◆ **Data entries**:
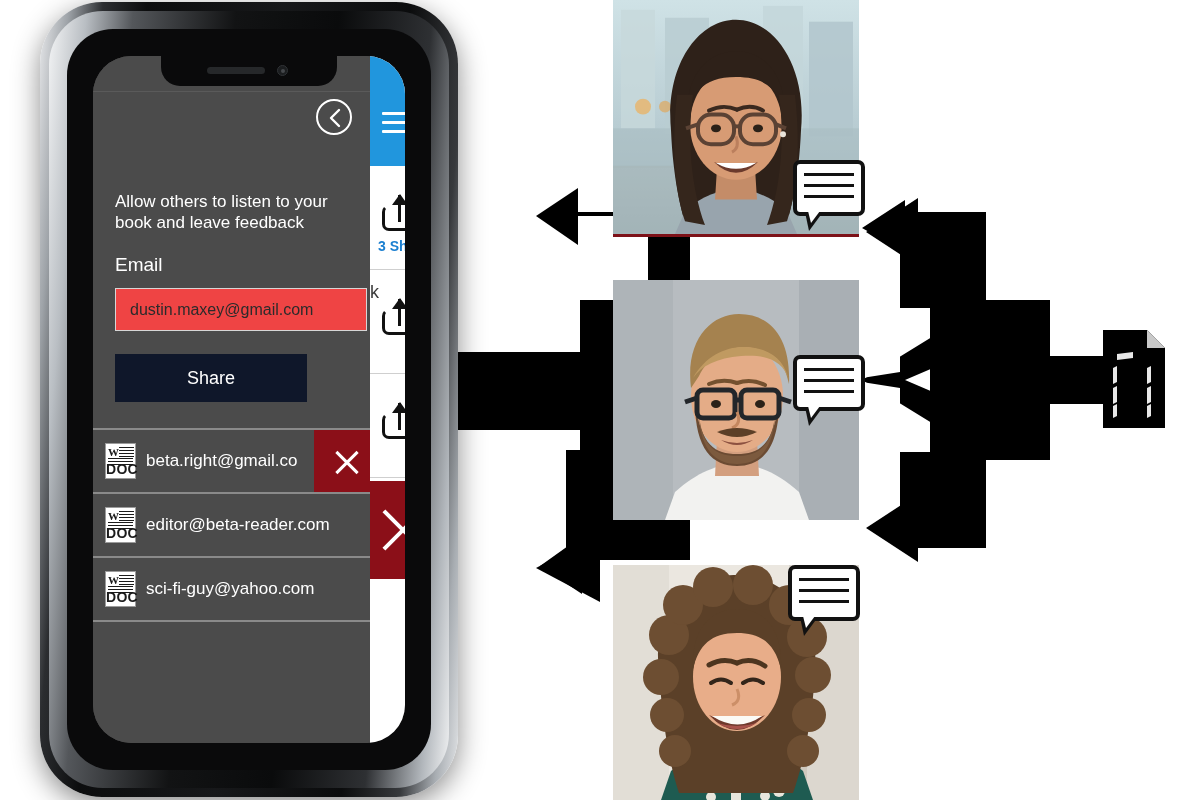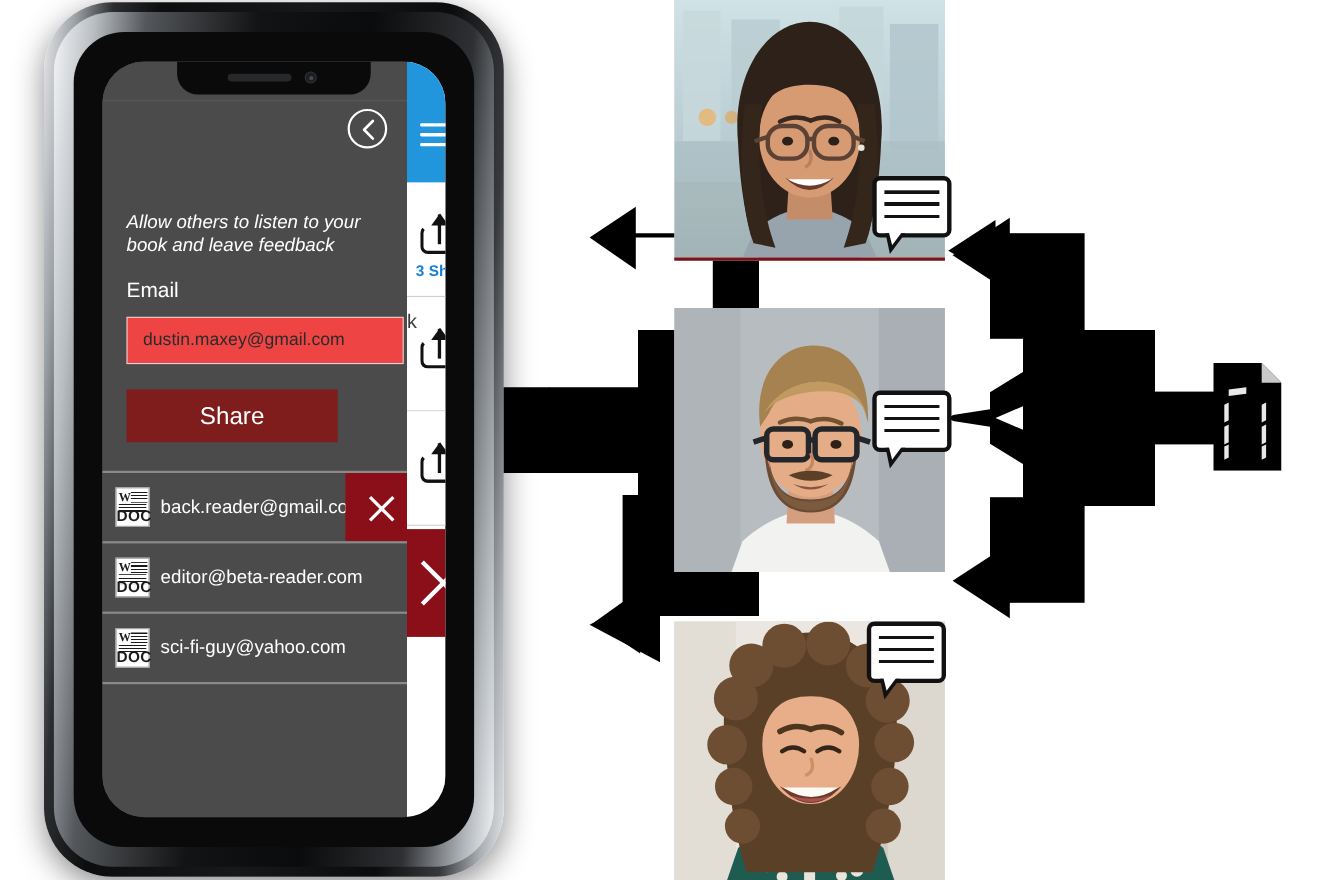--- a/index.html
+++ b/index.html
@@ -80,39 +80,39 @@
 
   .panel-title {
     position: absolute; left: 22px; top: 112px;
     width: 250px;
     font-size: 20px; font-weight: bold; color: #f5f59a;
     letter-spacing: -0.2px;
   }
   .panel-sub {
     position: absolute; left: 22px; top: 135px;
     width: 244px;
-    font-size: 17px; color: #ffffff; line-height: 1.25; font-style: italic;
+    font-size: 17px; color: #ffffff; line-height: 1.25;
   }
   .email-label {
     position: absolute; left: 22px; top: 198px;
     font-size: 19px; color: #ffffff;
   }
   .email-input {
     position: absolute; left: 22px; top: 232px;
     width: 252px; height: 43px;
     background: #ef4444; border: 1px solid #d6d6d6;
     font-size: 16px; color: #2b2b2b;
     padding: 0 14px;
     font-family: "Liberation Sans", sans-serif;
   }
   .share-btn {
     position: absolute; left: 22px; top: 298px;
     width: 192px; height: 48px;
-    background: #7f1d1d; border: none;
-    color: #ffffff; font-size: 22px;
+    background: #0f172a; border: none;
+    color: #ffffff; font-size: 18px;
     cursor: pointer;
     font-family: "Liberation Sans", sans-serif;
   }
 
   .share-list {
     position: absolute; left: 0; top: 372px; width: 100%;
   }
   .share-row {
     position: relative;
     height: 64px;
@@ -533,21 +533,21 @@
             <button class="share-btn">Share</button>
 
             <div class="share-list">
               <div class="share-row swiped">
                 <div class="doc-icon">
                   <span class="w">W</span>
                   <span class="lines"></span>
                   <span class="lines2"></span>
                   <span class="doc">DOC</span>
                 </div>
-                <div class="row-email">back.reader@gmail.co</div>
+                <div class="row-email">beta.right@gmail.co</div>
                 <div class="row-del"></div>
               </div>
               <div class="share-row">
                 <div class="doc-icon">
                   <span class="w">W</span>
                   <span class="lines"></span>
                   <span class="lines2"></span>
                   <span class="doc">DOC</span>
                 </div>
                 <div class="row-email">editor@beta-reader.com</div>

◆ **Activity**: Give the entries above again word for word, without any pictures.

◆ **Response to this exercise**:
--- a/index.html
+++ b/index.html
@@ -80,39 +80,39 @@
 
   .panel-title {
     position: absolute; left: 22px; top: 112px;
     width: 250px;
     font-size: 20px; font-weight: bold; color: #f5f59a;
     letter-spacing: -0.2px;
   }
   .panel-sub {
     position: absolute; left: 22px; top: 135px;
     width: 244px;
-    font-size: 17px; color: #ffffff; line-height: 1.25; font-style: italic;
+    font-size: 17px; color: #ffffff; line-height: 1.25;
   }
   .email-label {
     position: absolute; left: 22px; top: 198px;
     font-size: 19px; color: #ffffff;
   }
   .email-input {
     position: absolute; left: 22px; top: 232px;
     width: 252px; height: 43px;
     background: #ef4444; border: 1px solid #d6d6d6;
     font-size: 16px; color: #2b2b2b;
     padding: 0 14px;
     font-family: "Liberation Sans", sans-serif;
   }
   .share-btn {
     position: absolute; left: 22px; top: 298px;
     width: 192px; height: 48px;
-    background: #7f1d1d; border: none;
-    color: #ffffff; font-size: 22px;
+    background: #0f172a; border: none;
+    color: #ffffff; font-size: 18px;
     cursor: pointer;
     font-family: "Liberation Sans", sans-serif;
   }
 
   .share-list {
     position: absolute; left: 0; top: 372px; width: 100%;
   }
   .share-row {
     position: relative;
     height: 64px;
@@ -533,21 +533,21 @@
             <button class="share-btn">Share</button>
 
             <div class="share-list">
               <div class="share-row swiped">
                 <div class="doc-icon">
                   <span class="w">W</span>
                   <span class="lines"></span>
                   <span class="lines2"></span>
                   <span class="doc">DOC</span>
                 </div>
-                <div class="row-email">back.reader@gmail.co</div>
+                <div class="row-email">beta.right@gmail.co</div>
                 <div class="row-del"></div>
               </div>
               <div class="share-row">
                 <div class="doc-icon">
                   <span class="w">W</span>
                   <span class="lines"></span>
                   <span class="lines2"></span>
                   <span class="doc">DOC</span>
                 </div>
                 <div class="row-email">editor@beta-reader.com</div>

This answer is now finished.